The party’s membership exploded from 1,000 to 70,000 in 1936 with its appeal to workers dissatisfied with both the anarchists and the Stalinists. Nin was frequently advised in letters from Leon Trotsky but replied that the Spanish Revolution was unique, that events in Italy and Germany were irrelevant to the struggle and so the party ended up with no clear political programme at all. The POUM had no idea how the working class could take and consolidate power, and located itself marginally to the left of the parties of the Popular Front. Its position caught halfway between reformism and genuine Marxism paralysed it from any real decisive activity when the opportunity for revolution came.

In the ‘May Days’ of 1937 the workers held the streets of cities and towns across Catalonia, having learned from the mistakes of 1936. But the POUM failed to give independent revolutionary leadership to the angry and militant masses desperate to end the rule of the Popular Front and defeat the fascists. This would have involved helping the working class take power in these regions with the perspective of then spreading a real workers’ revolution across Spain and beyond. Instead, the POUM yet again orientated to other groups on the Left.

Barcelona headquarters of the POUM, 1937

This included, in particular, the anarchists. Nin was caught up in the Stalinist purge, being arrested, viciously tortured and then murdered by agents of the Soviet secret police. After the revolutionary upsurge was crushed, the POUM suffered terrible repression and was destroyed, with the Stalinists the most enthusiastic persecutors.

The failure of leadership

In the Spanish Revolution between 1931 and 1939 numerous varieties of left party (except the Bolshevik type) had an opportunity to test their ideas and strategies in the cauldron of revolution and they all failed. Trotsky, in his remarkable article, ‘The Class, the Party, and the Leadership’, takes up those who argued that the working class in Spain did not take power because they were not ready to do so.

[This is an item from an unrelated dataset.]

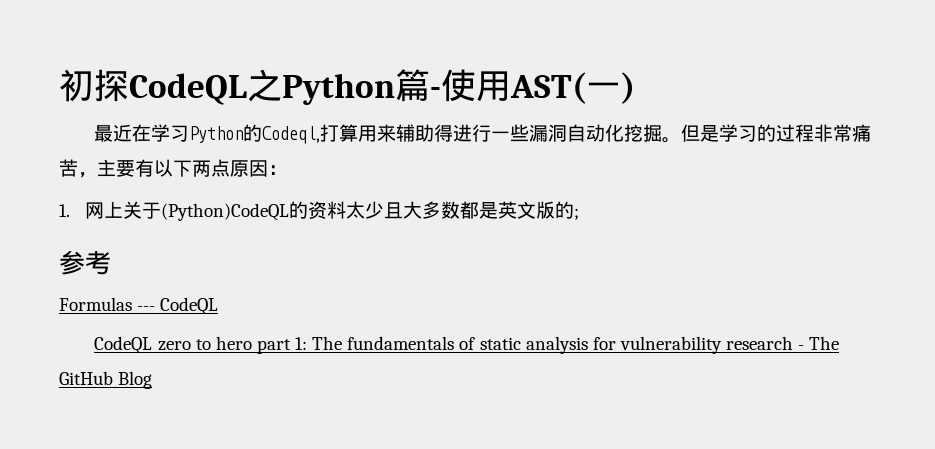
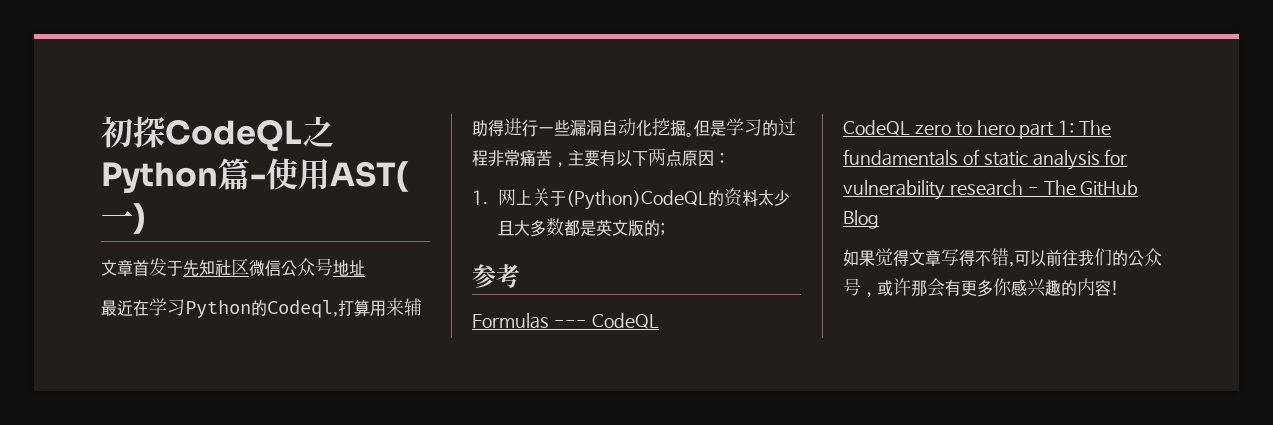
+ 文章首发于先知社区微信公众号地址
+ 如果觉得文章写得不错,可以前往我们的公众号，或许那会有更多你感兴趣的内容!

It was the Spanish masses that rose and armed themselves to fight the fascist uprising in 1936. It was the Catalan working class who rose in the ‘May days’ of 1937. Where were the parties of the left? “What does the ‘immaturity’ of the proletariat signify in this case?” asks Trotsky. It is crystal clear that despite the courageous struggles initiated by the masses, the coalition of reformist socialists, Stalinists, Anarchists, and the POUM with the bourgeoisie stood in the way of a real victory.

Through its connection to the Soviet Union, the PCE claimed the authority of the only successful proletarian revolution in history and were capable of getting arms to Spain. But alongside the USSR itself, the PCE had degenerated into a counter-revolutionary Stalinist monstrosity.

The anarchists admitted that the CNT wanted to seize power in May 1937 and could have done so without difficulty, but their leaders refused to do so.

The POUM had a proletarian revolutionary membership but, instead of leading an independent struggle for workers’ power, vacillated and acted as a brake upon the struggle for independent working-class action.

For Leon Trotsky the lessons of the revolution were rich. He was in awe of the fighting spirit of the Spanish working class, stating they could have carried out ten revolutions. Studying this revolution is not an academic exercise. Victory would have meant almost certainly no Second World War, the spread of socialism to the whole of Europe and beyond and the defeat of Nazism and Stalinism before 1940. From the lessons of Spain, the working class can learn who is and who is not their ally, how to fight fascism and the importance of the mass revolutionary party.